Несколькими минутами раньше, в спальне, Лоцман, сказав «чао!», убедил Бена, что он говорит правду. Никто другой на свете, кроме Бена, не знал, что это был последний возглас Доминик Берто перед смертью.
— Теперь я должен рассказать тебе кое-что еще, — сказал Лоцман.
— Кое-что еще? Что еще ты можешь мне рассказать?
— Позади тебя стоит привидение. Твое привидение. — Лоцман кивнул на Лин.
Бен повернулся, но ничего не увидел. Привидение посмотрело на пса так, словно тот сошел с ума.
— Лин, покажись.
Потрясенное привидение помотало головой и скрестило на груди руки. У пса не было полномочий приказывать это сделать, пусть даже он в самом деле мог теперь разговаривать с людьми.
— Я не прошу, Лин. Я тебе велю: это приказ. Покажись. — Голос у Лоцмана стал недовольным и требовательным. Он говорил по-человечески, чтобы Бен был в курсе всего, что происходило.
Привидение решило: ладно, если пес хочет вот так поиграть, то я могу сыграть не хуже.
За спиной у Бена во тьме заговорил незнакомый голос:
— А кто тебя уполномочил, Лоцман? Мне, выходит, необходимо показаться, что нарушает все мыслимые правила, потому что мне приказывает так сделать какой-то пес?
Кто бы ни скрывался в этой тьме, говорил он отчетливо, а слова подбирал точные и свободные от эмоций.
Как часто мы узнаем свой собственный голос, когда слышим его воспроизведение на магнитофоне? Слишком высокий или слишком низкий, он почти всегда кажется чужим. Это сейчас случилось и с Беном Гулдом, когда он услышал, как привидение говорит его собственным голосом. Он его просто не узнал.

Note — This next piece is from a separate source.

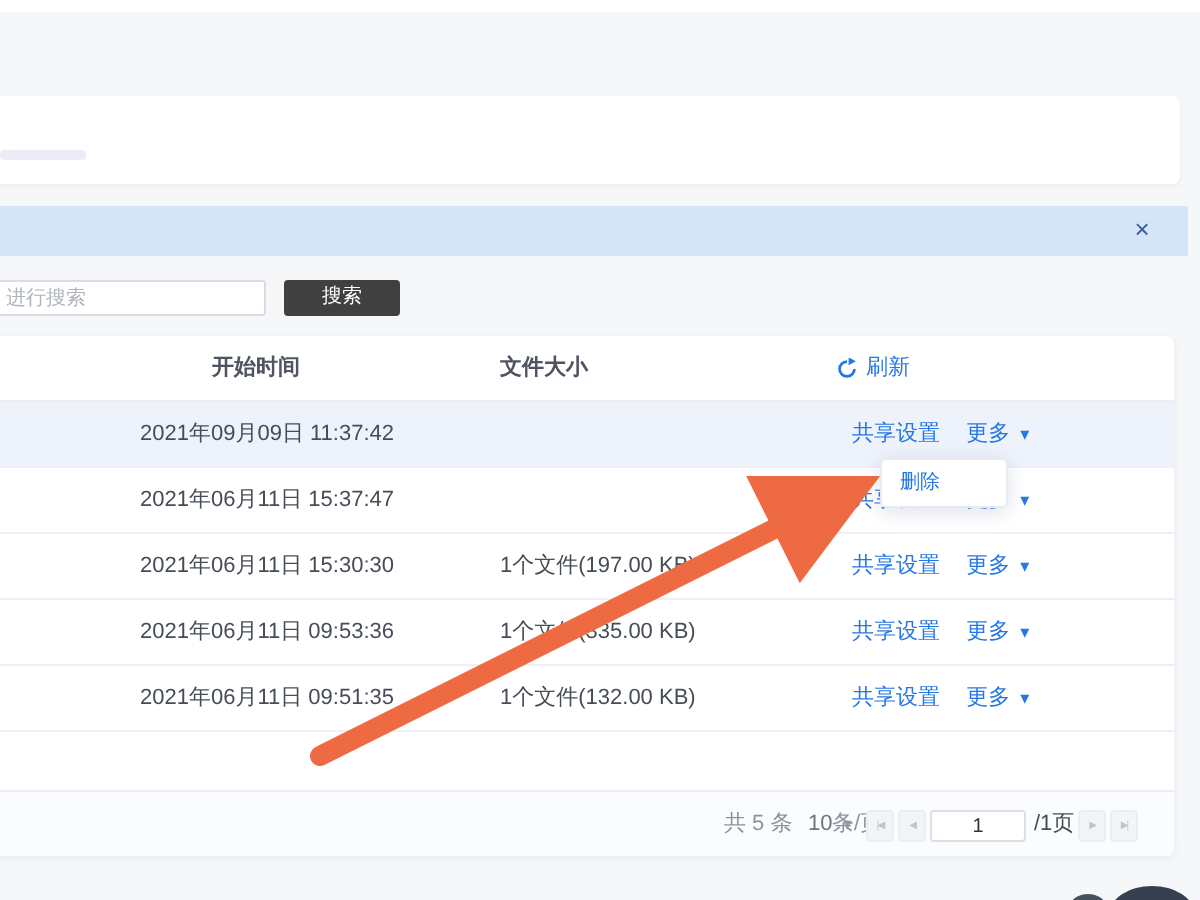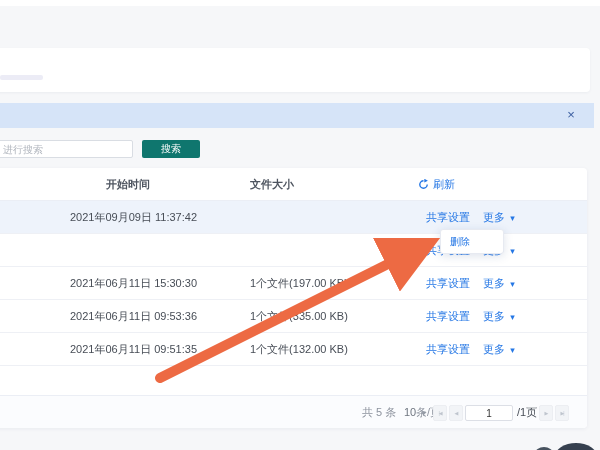"搜索" .search-button { background: #0f766e -> #404040 }
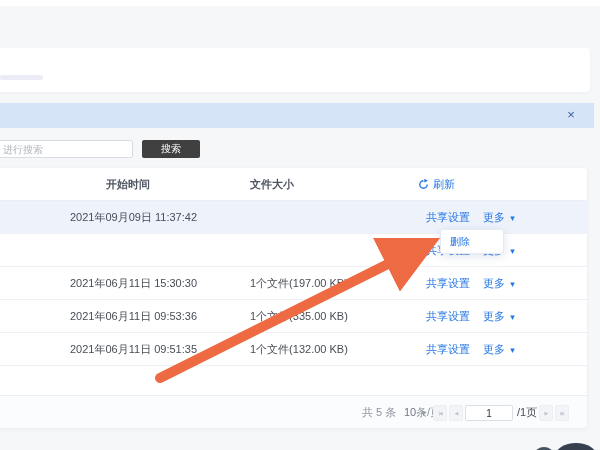"2021年06月11日 15:37:47" span.td { html: none -> <span>2021年06月11日 15:37:47</span> }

Лоцман смотрел на Бена, ожидая его реакции. Однако через несколько секунд стало ясно, что своего голоса тот не узнал. Тогда пес повернулся к Лин и сказал:
— Меня уполномочил Стэнли.
У того, кто скрывался во тьме, перехватило дыхание, а затем оно проговорило:
— Так это Стэнли сказал тебе, что мне надо показаться? Ты действительно встречался со Стэнли?
— Именно так, Лин. Так что, пожалуйста, выходи сейчас же.
* * *Бен закрыл глаза и медленно отправил в рот кусочек омлета. Вчувствоваться во вкус с закрытыми глазами, не обращая внимания ни на что на свете, кроме того, что только что коснулось его языка, было единственно возможным способом воздать этому блюду должное. Потому что, вне всякого сомнения, он только что отведал еще один кусочек кулинарного шедевра. Это был величайший омлет, какой он когда-либо ел в жизни. Он была так беспрецедентно хорош, что едва ли не заставлял Бена Гулда дрожать от наслаждения, несмотря на тот факт, что до этого он пробовал множество омлетов. Может быть, так хорош он был потому, что готовило его привидение. Привидение оказалось женщиной по имени Лин: она спросила, не голоден ли он, после того как рассказала, кто она такая и почему здесь оказалась. Она полагала, что, отведав омлет, он успокоится, а потом можно будет продолжить рассказ.
Медленно пережевывая, он вновь наслаждался тонкими оттенками вкуса, каким-то образом кружащимся и танцующим в каждом уголке его рта. И откуда только у такого простого блюда мог появиться столь захватывающий вкус?